El Gobierno quiere mover $25 billones de pensiones en 15 días: expertos advierten que violaría la ley

El Ministerio de Trabajo busca trasladar más de 25 billones de pesos desde fondos privados a Colpensiones para 118 mil afiliados que cambiaron de régimen en 2024. Expertos en derecho pensional advierten que el decreto viola la Ley 2381, que ordenaba mantener esos ahorros en las AFP privadas hasta que los trabajadores se jubilaran completamente. La medida liberaría recursos para el presupuesto nacional, pero generaría una deuda futura para el Estado que podría comprometer la sostenibilidad del sistema pensional.
El Ministerio de Trabajo presentó un borrador de decreto que intenta mover de un golpe más de 25 billones de pesos desde cuentas de ahorro individual en fondos privados hacia Colpensiones. El traslado afectaría a 118 mil trabajadores que aprovecharon una oportunidad especial abierta en 2024 para cambiar de régimen pensional sin restricciones. El plazo propuesto es de apenas 15 días, lo que ha generado una tormenta jurídica de considerable magnitud.
Para entender qué está pasando, hay que remontarse a la reforma pensional del gobierno Petro. La Ley 2381 de 2024 creó lo que se conoce como la "ventana de oportunidad": permitió que trabajadores cercanos a jubilarse (menos de 10 años) pudieran cambiarse de un régimen pensional a otro. Más de 118 mil personas en fondos como Colfondos, Porvenir, Protección y Skandia se mudaron a Colpensiones buscando mejores pensiones futuras. Pero aquí viene lo importante: la misma ley que permitió el cambio de régimen fue clara en un punto: el dinero ahorrado debía quedarse en los fondos privados hasta que la persona cumpliera con todos los requisitos para jubilarse completamente. El decreto ahora quiere cambiar esa regla y sacar el dinero ya, sin esperar a que la jubilación se materialice.
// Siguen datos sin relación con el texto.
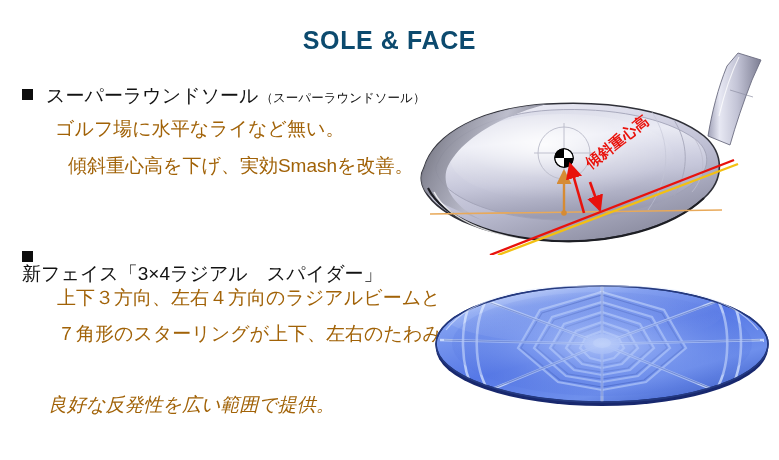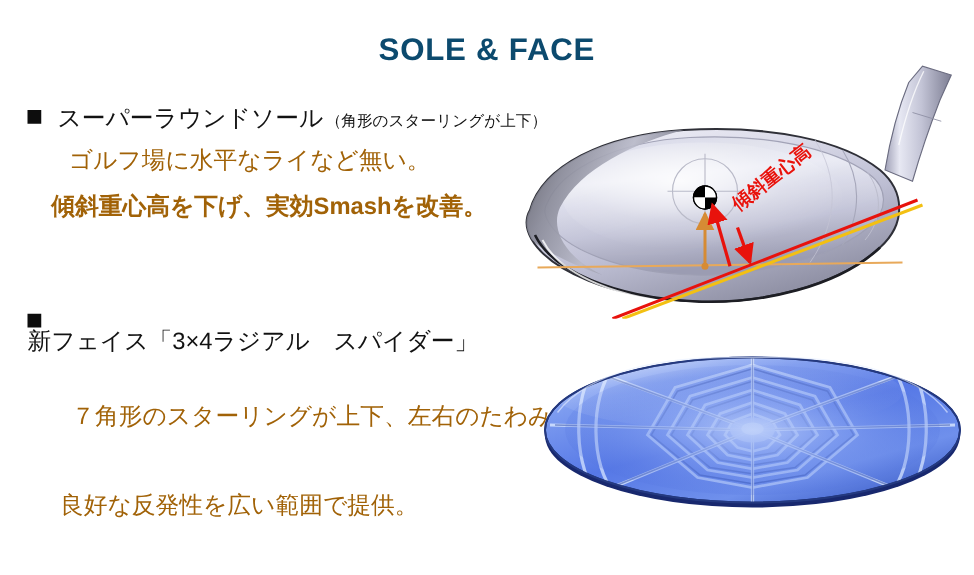--- a/index.html
+++ b/index.html
@@ -73,27 +73,27 @@
     position: absolute;
     font-size: 19px;
     color: #a16207;
     white-space: nowrap;
     line-height: 1.1;
   }
 
   
   .b1-head  { left: 22px;  top: 86px; }
   .b1-l1    { left: 55px;  top: 119px; }
-  .b1-l2    { left: 41px;  top: 156px; font-weight: bold; }
+  .b1-l2    { left: 68px;  top: 156px; }
   
   .b2-head  { left: 22px;  top: 253px; flex-direction: column; }
   .b2-l1    { left: 57px;  top: 288px; }
   .b2-l2    { left: 57px;  top: 324px; }
   .b2-l3    { left: 48px;  top: 361px; }
-  .b2-l4    { left: 48px;  top: 395px; }
+  .b2-l4    { left: 48px;  top: 395px; font-style: italic; }
 
   
   .sole-fig {
     position: absolute;
     left: 412px;
     top: 50px;
     width: 367px;
     height: 205px;
   }
   .sole-fig svg { display: block; }
@@ -128,29 +128,30 @@
 
 <div id="slide">
 
   <div class="slide-title">SOLE &amp; FACE</div>
 
   <div class="text-col">
 
     <div class="bullet-row b1-head">
       <span class="bullet-marker"></span>
       <span class="bullet-head">スーパーラウンドソール</span>
-      <span class="bullet-note">（角形のスターリングが上下）</span>
+      <span class="bullet-note">（スーパーラウンドソール）</span>
     </div>
     <div class="sub-line b1-l1">ゴルフ場に水平なライなど無い。</div>
     <div class="sub-line b1-l2">傾斜重心高を下げ、実効Smashを改善。</div>
 
     <div class="bullet-row b2-head">
       <span class="bullet-marker"></span>
       <span class="bullet-head">新フェイス「3×4ラジアル　スパイダー」</span>
     </div>
+    <div class="sub-line b2-l1">上下３方向、左右４方向のラジアルビームと</div>
     <div class="sub-line b2-l2">７角形のスターリングが上下、左右のたわみを</div>
     <div class="sub-line b2-l4">良好な反発性を広い範囲で提供。</div>
   </div>
 
   <div class="sole-fig">
     <svg width="367" height="205" viewBox="0 0 367 205" xmlns="http://www.w3.org/2000/svg">
       <defs>
         <linearGradient id="headTop" x1="0" y1="0" x2="0.25" y2="1">
           <stop offset="0%" stop-color="#d5d6e4"></stop>
           <stop offset="35%" stop-color="#ecedf6"></stop>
Los críticos ven en esto una violación directa a la ley. Kevin Hartmann, doctor en Derecho especializado en pensiones, asegura que el decreto es "ilegal" porque contradice explícitamente el artículo 76 de la Ley 2381. En términos simples: un decreto (que es una orden del Ejecutivo) no puede ir contra lo que dice una ley aprobada por el Congreso. Cuando hay conflicto, la ley gana. Hartmann también señala un problema fiscal: mover hoy estos 25 billones "alivia caja en el corto plazo, pero genera una presión estructural futura" porque el dinero no desaparece, simplemente se convierte en una deuda que el Estado tendrá que pagar más adelante. Andrés Felipe Izquierdo, gerente de una firma de soluciones pensionales, fue más lejos: advirtió que los ministros que firmen este decreto podrían enfrentar cargos de prevaricato (un delito que cometen funcionarios que actúan contra la ley) si lo aprueban sabiendo que viola la norma.
Pero no todos ven lo mismo. Iván Camilo Jiménez, profesor universitario de temas laborales, reconoce que el decreto tiene cierta "coherencia técnica". Su argumento es práctico: si una persona de 60 años se cambia a Colpensiones porque allá obtendrá mejor pensión y se jubilará en dos años, tiene sentido que su dinero ya esté en Colpensiones financiando eso, en lugar de quedarse ganando rentabilidad en un fondo privado donde ya no se pensionará. Sin embargo, Jiménez admite que el timing es cuestionable, especialmente en un contexto electoral.
El quid del asunto no es simplemente a quién le pertenece el dinero, sino cómo se maneja la sostenibilidad del sistema en el tiempo. Colpensiones funciona con un régimen de prima media (el Estado subsidia las diferencias entre aportes y pensiones), mientras que los fondos privados son de capitalización individual. Trasladar 25 billones de un lado a otro de la balanza no cambia el dinero, pero sí cambia quién responde por garantizarlo. El Gobierno busca liberar esos recursos para usarlos en otras necesidades presupuestales, pero el costo real se pagaría años después cuando Colpensiones deba financiar todas esas pensiones. Es como pedirse dinero a uno mismo, pero con la deuda pagadera en el futuro. La pregunta que quedará resuelta en los juzgados es si un Ejecutivo puede hacer eso aunque una ley diga otra cosa.